At this point, however, Copycan.org is more of an idea than a working reality....

The idea behind Copycan.org is not entirely new. The payment system has been called the “street performer protocol” or a “ransom publishing model.” (See the Wikipedia entry for more.) ...

PS:  For background, see my January 2002 article on the street performer protocol.

OA growth rate increasing

Heather Morrison, Dramatic Growth September 2006, Imaginary Journal of Poetic Economics, September 30, 2006. Excerpt:

The Dramatic Growth of Open Access continues! The number of open access journals included in DOAJ continues to increase at a rate of about 1.5 per calendar day, while the increase in material in open access archives in showing a dramatic increase in the rate of growth, for all archives followed, as well as absolute growth. There have been some significant events in the past quarter which the author predicts will accelerate the rate of growth of OA, including funding agencies' open access policies, hybrid open access journal programs, new OA presses and significant work on models for small publishers to transition to open access....

The growth illustrated by open access archives in the past quarter is best described as "wow!". OAIster is poised to exceed [10 million] items (not all are open access) far ahead of my June predictions (end of 2007, then the end of 2006). With over 9.4 million items and growth of more than 1.8 million items in the past quarter, it now seems very likely that OAIster will exceed [10 million] items in the very near future.

All archives tracked (arXiv, rePec, E-LIS, the CARL Metadata Harvester, and now, PubMedCentral) are showing a noticeable increase in growth rate over the last quarter. Seasonable variations in archiving patterns could be a factor....

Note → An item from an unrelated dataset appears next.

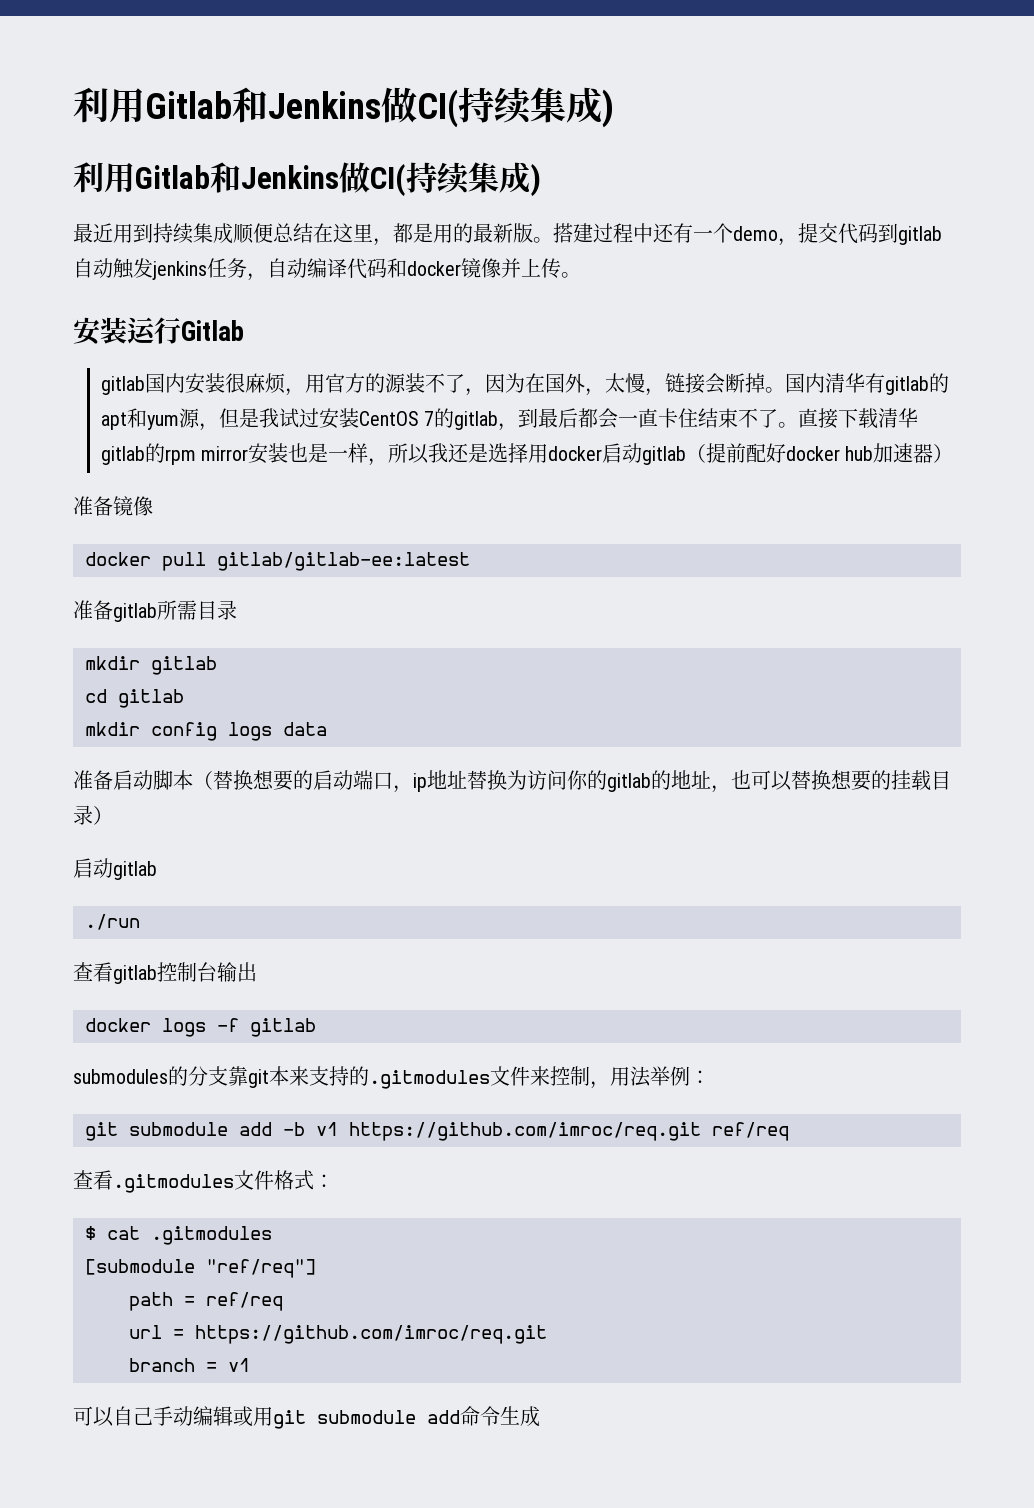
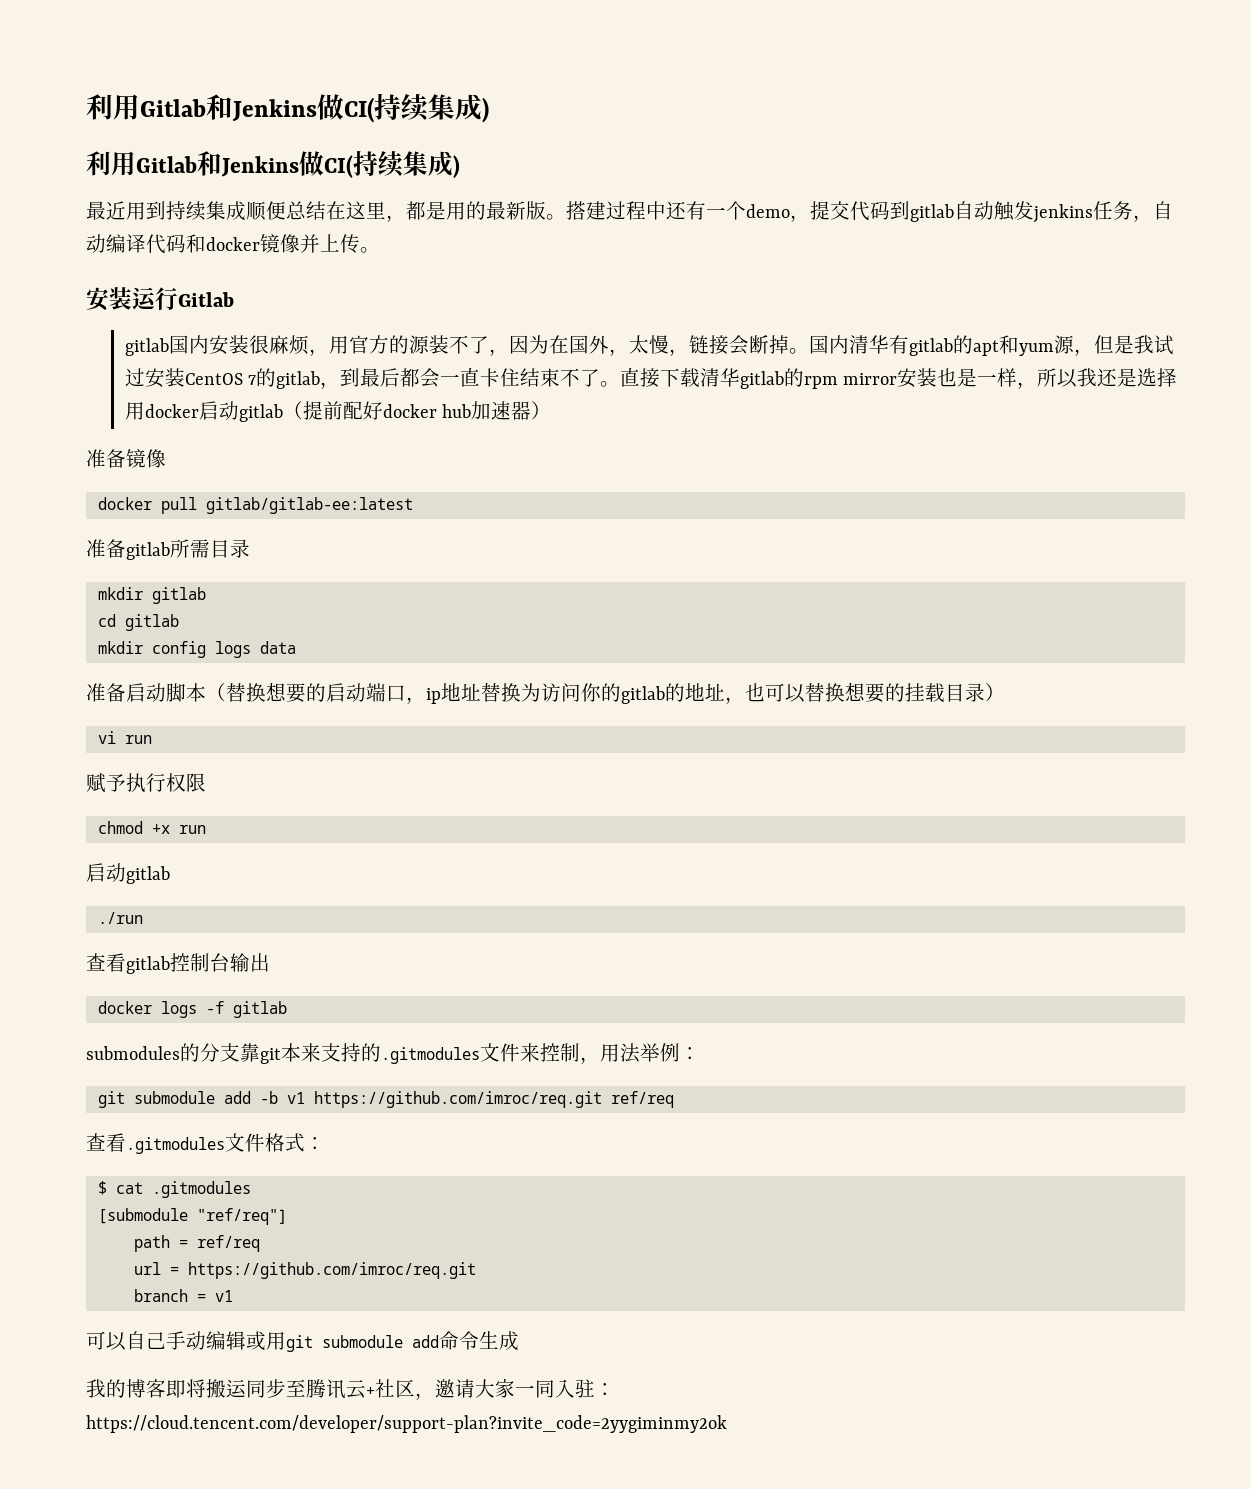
(113, 815) none -> [97,731,152,744] [86,773,206,793] [97,821,206,834] // vi run // 赋予执行权限 // chmod +x run
(540, 1416) none -> [86,1379,615,1400] [86,1415,727,1433] // 我的博客即将搬运同步至腾讯云+社区，邀请大家一同入驻：https://cloud.tencent.com/developer/support-plan?invite_code=2yygiminmy2ok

There were many events occurring in the past quarter which will result in increasingly dramatic growth of open access, particularly:

Open Access Funding Agency Policies:  Four of the UK Research Councils announcing strong open access policies - for an in-depth report on the funding agency policies, see the August 2006 SPARC Open Access Newsletter.

Journal Hybrid Open Access Programs:  A number of publishers have announced hybrid open access journal programs in the past quarter, which is likely to increase the number of open access articles available in the future. My prediction is that this will also result in an increase in the number of fully open access journals, as more traditional publishers have an opportunity to experiment with shifting to an open access business model. Details and analysis are available in the September 2006 SPARC Open Access Newsletter.

New OA presses and approaches:  A quieter trend for now which I think will have a big impact in a year or two is the development by universities and libraries of new OA presses, many using open source software solutions such as Open Journal Systems. Charles Bailey has now blogged about 12 such presses in Digital Koans. SPARC's Raym Crow has published a significant work on Publishing Cooperatives, a blueprint for open access approaches that I predict will significantly advance the transition to OA by smaller traditional publishers....

Openness in higher ed

The October/November issue of Innovate is devoted to open source and open courseware in higher education.  Although none of the articles focuses on OA to research literature, David Wiley has a section on it in his piece, Open Source, Openness, and Higher Education.